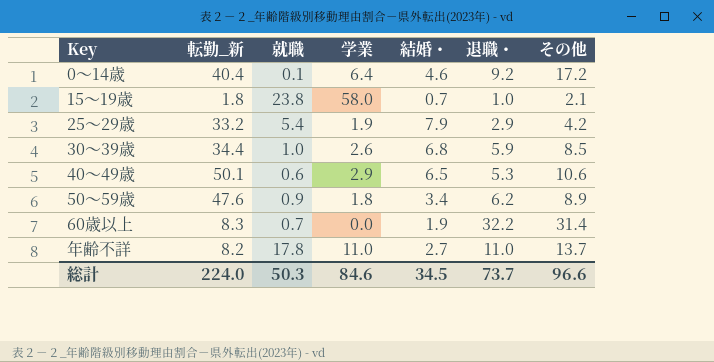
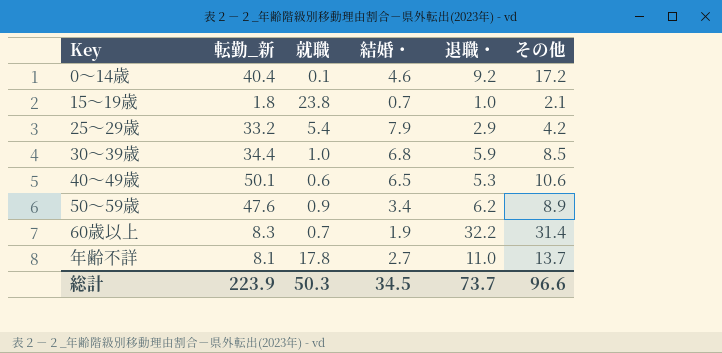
column 学業 | position: 4 -> none
年齢不詳 | 転勤_新: 8.2 -> 8.1
総計 | 転勤_新: 224.0 -> 223.9

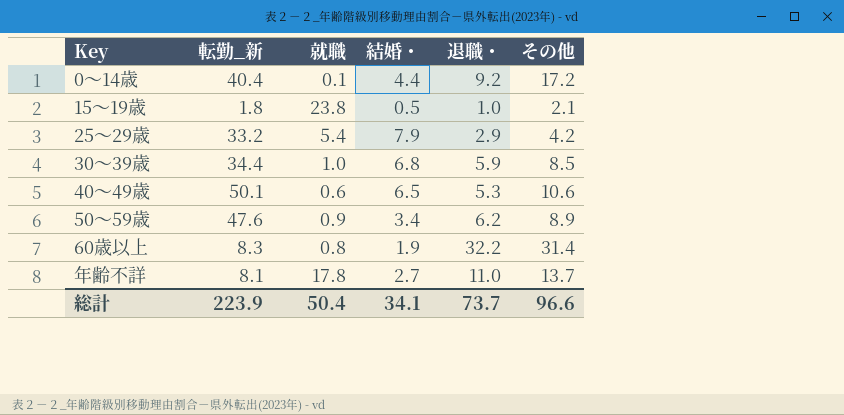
0～14歳 | 結婚・: 4.6 -> 4.4
15～19歳 | 結婚・: 0.7 -> 0.5
60歳以上 | 就職: 0.7 -> 0.8
総計 | 就職: 50.3 -> 50.4
総計 | 結婚・: 34.5 -> 34.1

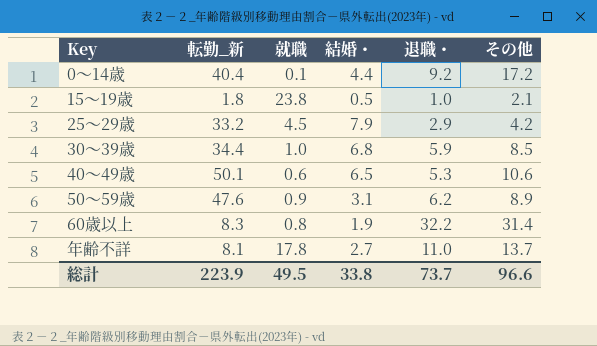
25～29歳 | 就職: 5.4 -> 4.5
50～59歳 | 結婚・: 3.4 -> 3.1
総計 | 就職: 50.4 -> 49.5
総計 | 結婚・: 34.1 -> 33.8

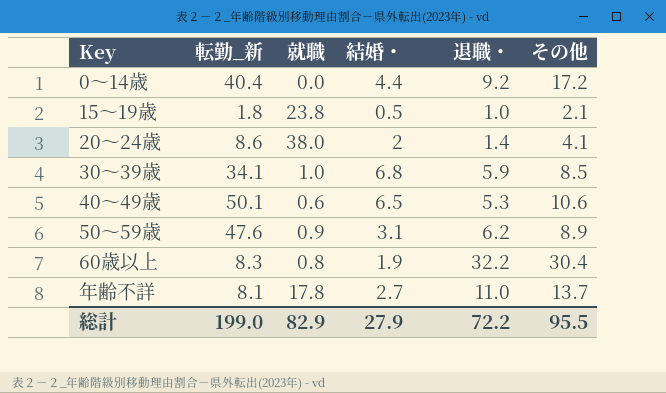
row 25～29歳: 33.2 | 4.5 | 7.9 | 2.9 | 4.2 -> none
0～14歳 | 就職: 0.1 -> 0.0
row 20～24歳: none -> 8.6 | 38.0 | 2 | 1.4 | 4.1
30～39歳 | 転勤_新: 34.4 -> 34.1
60歳以上 | その他: 31.4 -> 30.4
総計 | 転勤_新: 223.9 -> 199.0
総計 | 就職: 49.5 -> 82.9
総計 | 結婚・: 33.8 -> 27.9
総計 | 退職・: 73.7 -> 72.2
総計 | その他: 96.6 -> 95.5

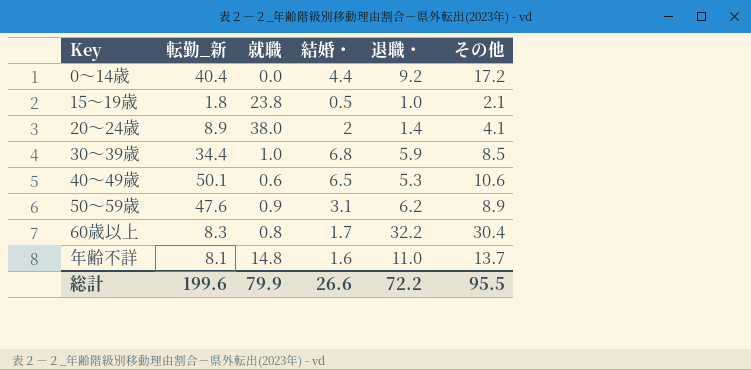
20～24歳 | 転勤_新: 8.6 -> 8.9
30～39歳 | 転勤_新: 34.1 -> 34.4
60歳以上 | 結婚・: 1.9 -> 1.7
年齢不詳 | 就職: 17.8 -> 14.8
年齢不詳 | 結婚・: 2.7 -> 1.6
総計 | 転勤_新: 199.0 -> 199.6
総計 | 就職: 82.9 -> 79.9
総計 | 結婚・: 27.9 -> 26.6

» WORK INSTRUCTION:
Output each line of the listing in which the string "年齢不詳" is found.

» WRITTEN SOLUTION:
年齢不詳 | 転勤_新: 8.2 -> 8.1
年齢不詳 | 就職: 17.8 -> 14.8
年齢不詳 | 結婚・: 2.7 -> 1.6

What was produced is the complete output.